● **Task to carry out**: Gather from the listing below each line that includes the word "Унисекс", and copy it.

● **Data supplied**:
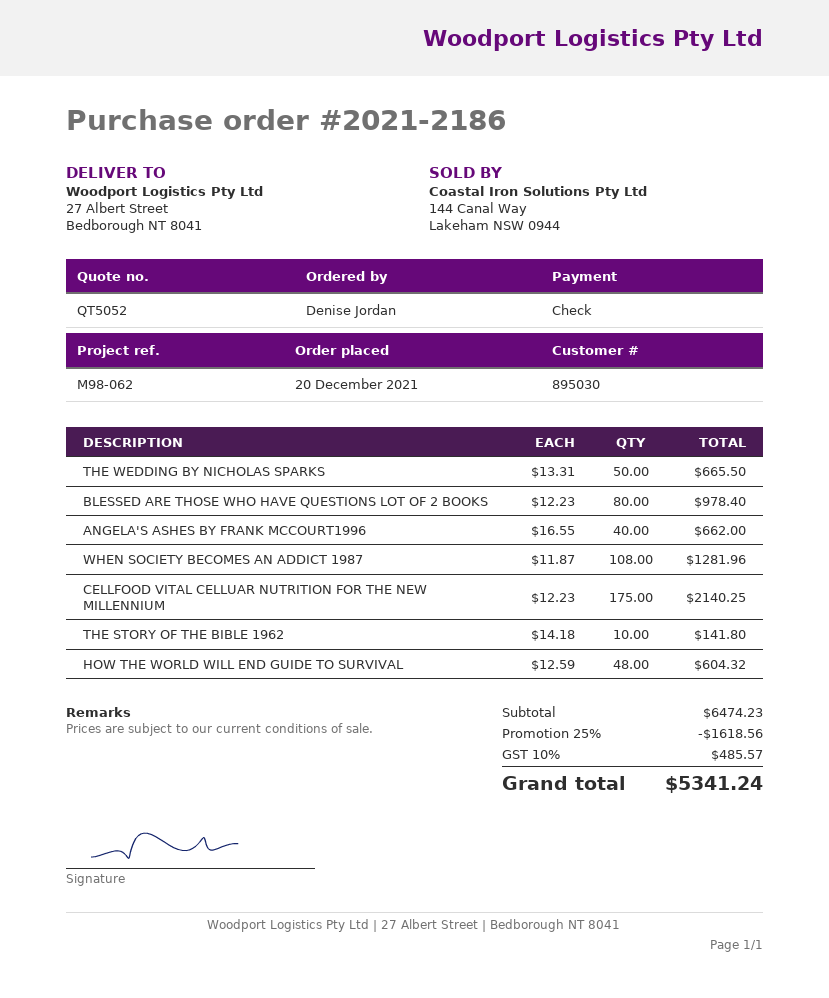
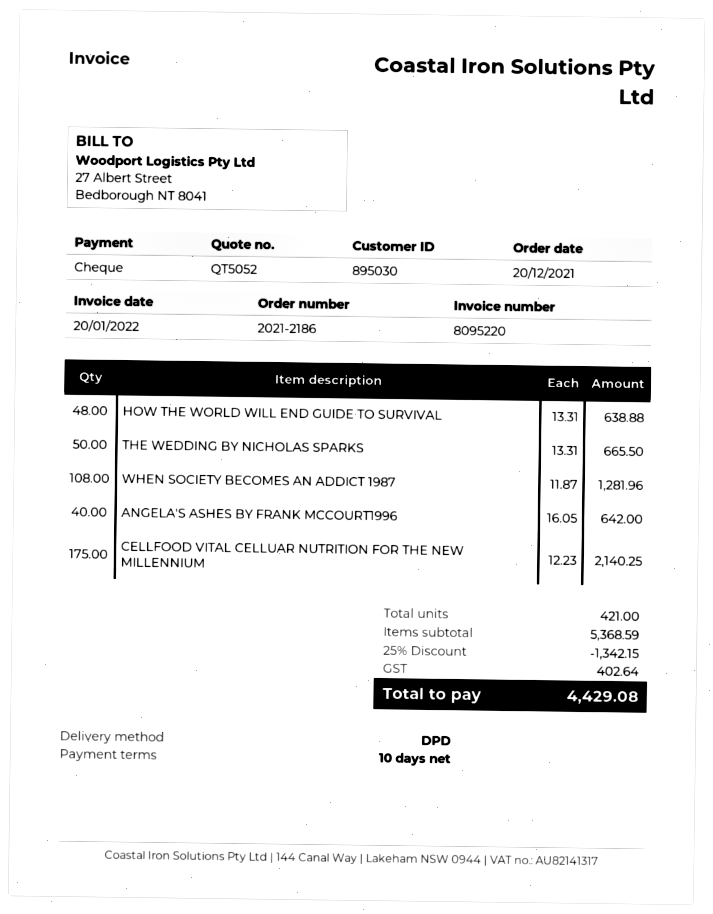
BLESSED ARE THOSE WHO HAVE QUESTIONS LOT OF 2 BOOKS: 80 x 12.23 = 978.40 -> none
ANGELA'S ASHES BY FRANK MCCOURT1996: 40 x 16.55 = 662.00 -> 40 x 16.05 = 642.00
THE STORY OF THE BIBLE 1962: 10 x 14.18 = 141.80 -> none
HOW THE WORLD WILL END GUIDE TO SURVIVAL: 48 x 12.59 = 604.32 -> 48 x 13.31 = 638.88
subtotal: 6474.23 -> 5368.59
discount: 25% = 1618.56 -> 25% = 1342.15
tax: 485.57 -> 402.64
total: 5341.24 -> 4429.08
* * *
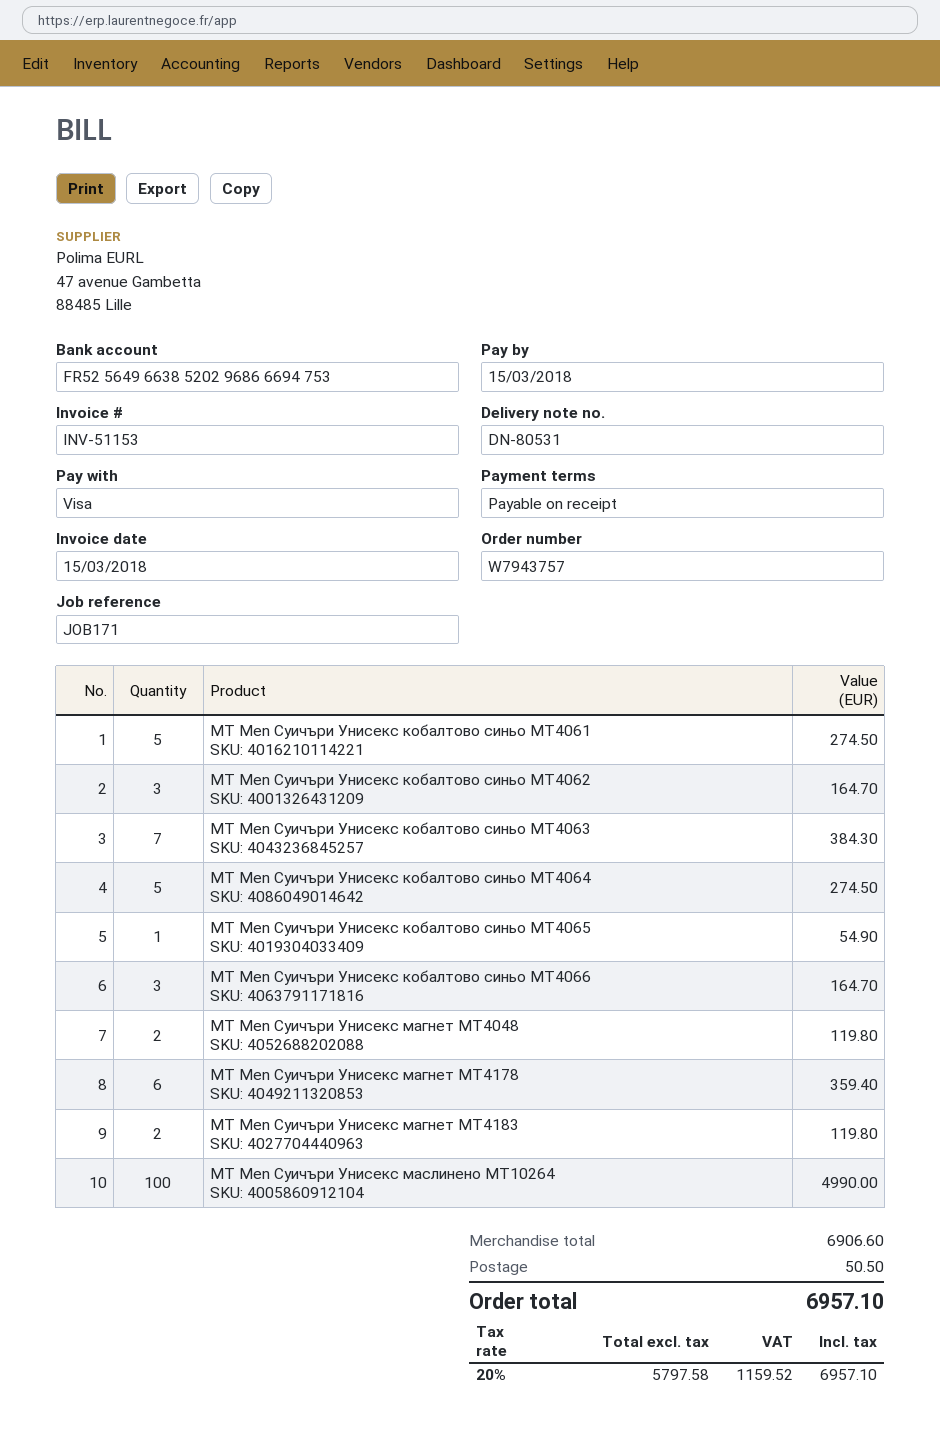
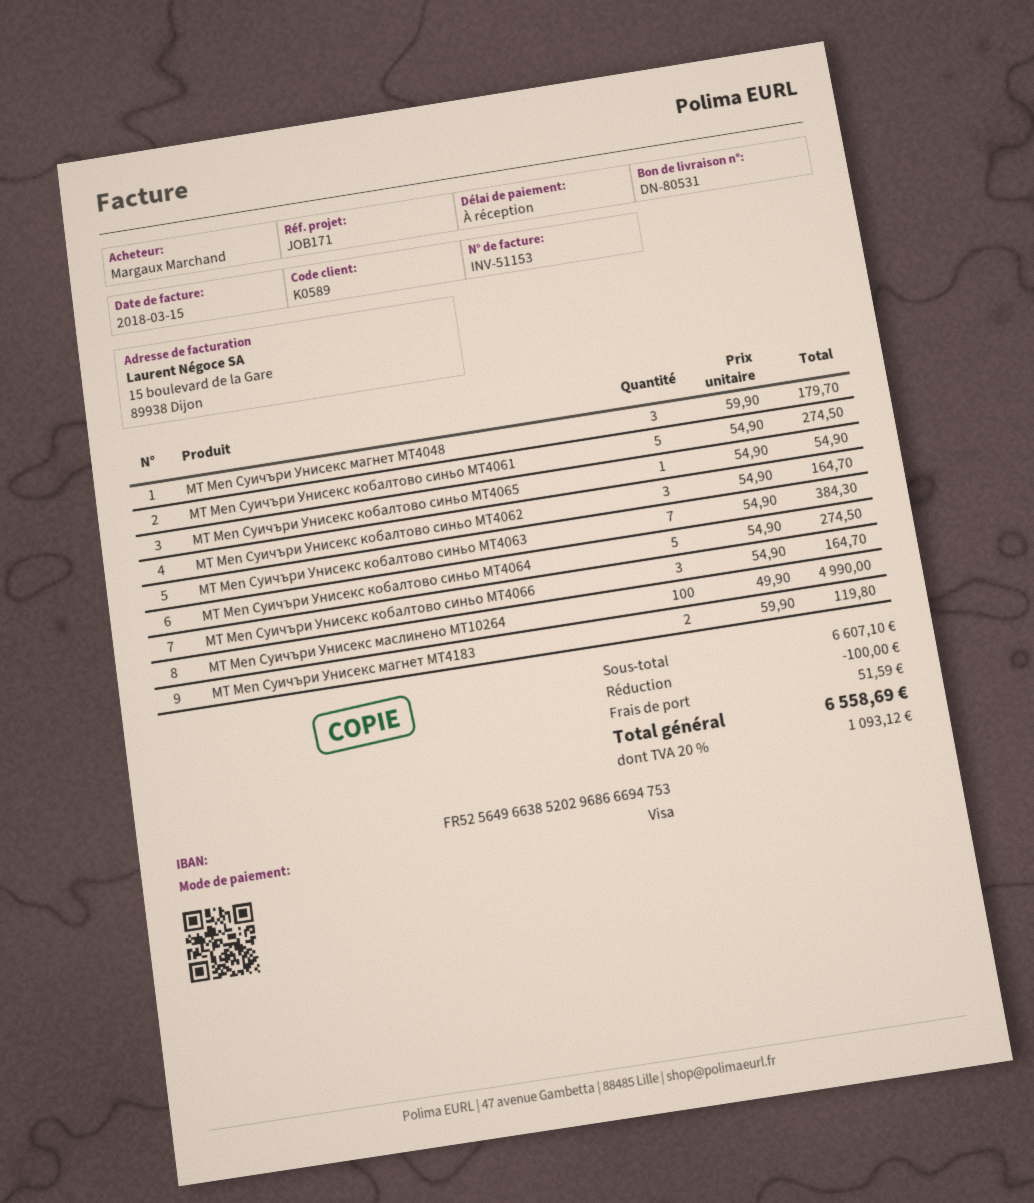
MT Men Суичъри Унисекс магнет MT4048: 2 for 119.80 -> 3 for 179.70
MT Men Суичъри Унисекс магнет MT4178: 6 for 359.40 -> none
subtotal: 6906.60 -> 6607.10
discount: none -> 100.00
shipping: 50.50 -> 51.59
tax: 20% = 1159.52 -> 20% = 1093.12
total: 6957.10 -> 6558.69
--
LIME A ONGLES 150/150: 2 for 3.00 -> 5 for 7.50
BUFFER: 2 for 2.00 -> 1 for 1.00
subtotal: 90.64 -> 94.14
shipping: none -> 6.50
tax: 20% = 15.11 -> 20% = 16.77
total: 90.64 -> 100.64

● **Your response**:
MT Men Суичъри Унисекс магнет MT4048: 2 for 119.80 -> 3 for 179.70
MT Men Суичъри Унисекс магнет MT4178: 6 for 359.40 -> none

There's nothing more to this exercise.